→ TASK INSTRUCTIONS
Which of the lines below mention the word "work"? Pull each one out.

→ EXCERPTED DATA
Content starts

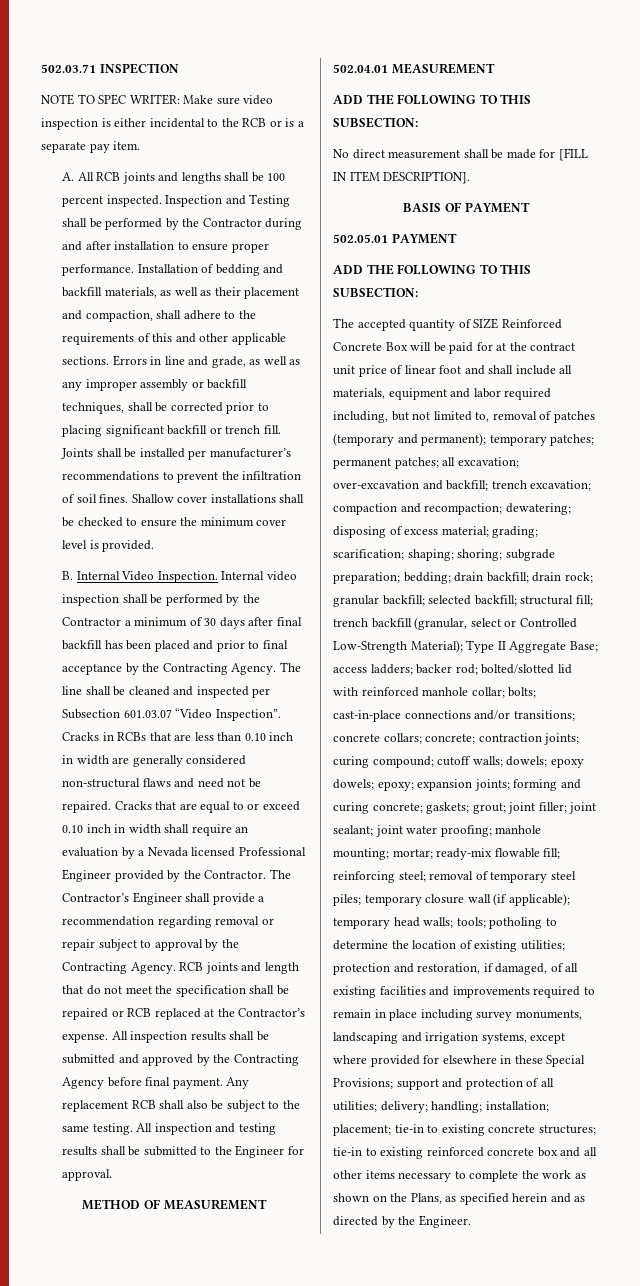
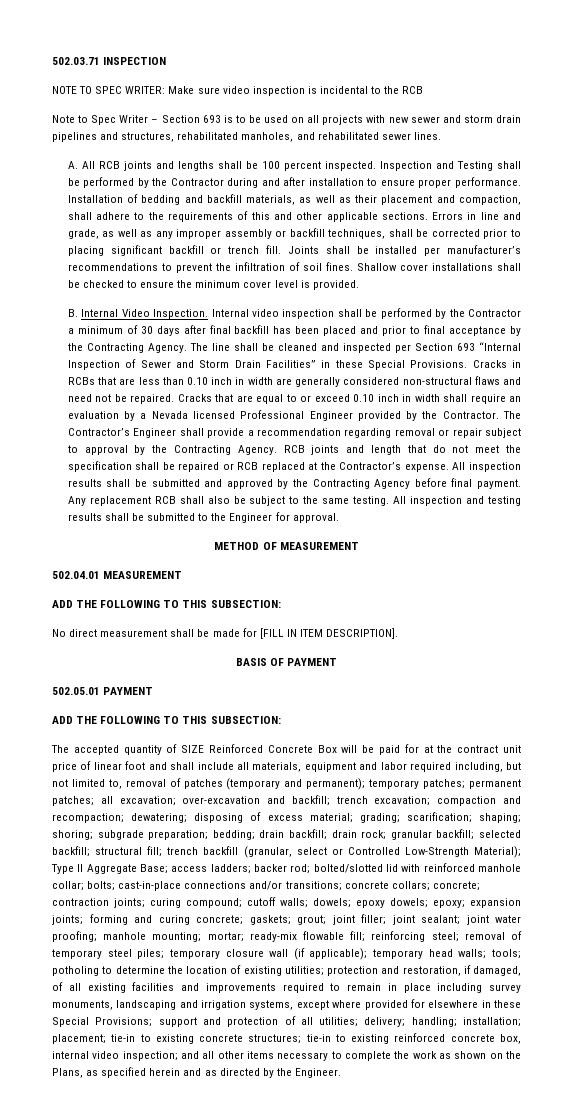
- NOTE TO SPEC WRITER: Make sure video inspection is either incidental to the RCB or is a separate pay item.
+ NOTE TO SPEC WRITER: Make sure video inspection is incidental to the RCB
+ Note to Spec Writer – Section 693 is to be used on all projects with new sewer and storm drain pipelines and structures, rehabilitated manholes, and rehabilitated sewer lines.
- The line shall be cleaned and inspected per Subsection 601.03.07 “Video Inspection”.
+ The line shall be cleaned and inspected per Section 693 “Internal Inspection of Sewer and Storm Drain Facilities” in these Special Provisions.
- tie-in to existing reinforced concrete box and all other items necessary to complete the work as shown on the Plans, as specified herein and as directed by the Engineer.
+ tie-in to existing reinforced concrete box, internal video inspection; and all other items necessary to complete the work as shown on the Plans, as specified herein and as directed by the Engineer.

Content ends

→ ANSWER TO THIS PROBLEM
- tie-in to existing reinforced concrete box and all other items necessary to complete the work as shown on the Plans, as specified herein and as directed by the Engineer.
+ tie-in to existing reinforced concrete box, internal video inspection; and all other items necessary to complete the work as shown on the Plans, as specified herein and as directed by the Engineer.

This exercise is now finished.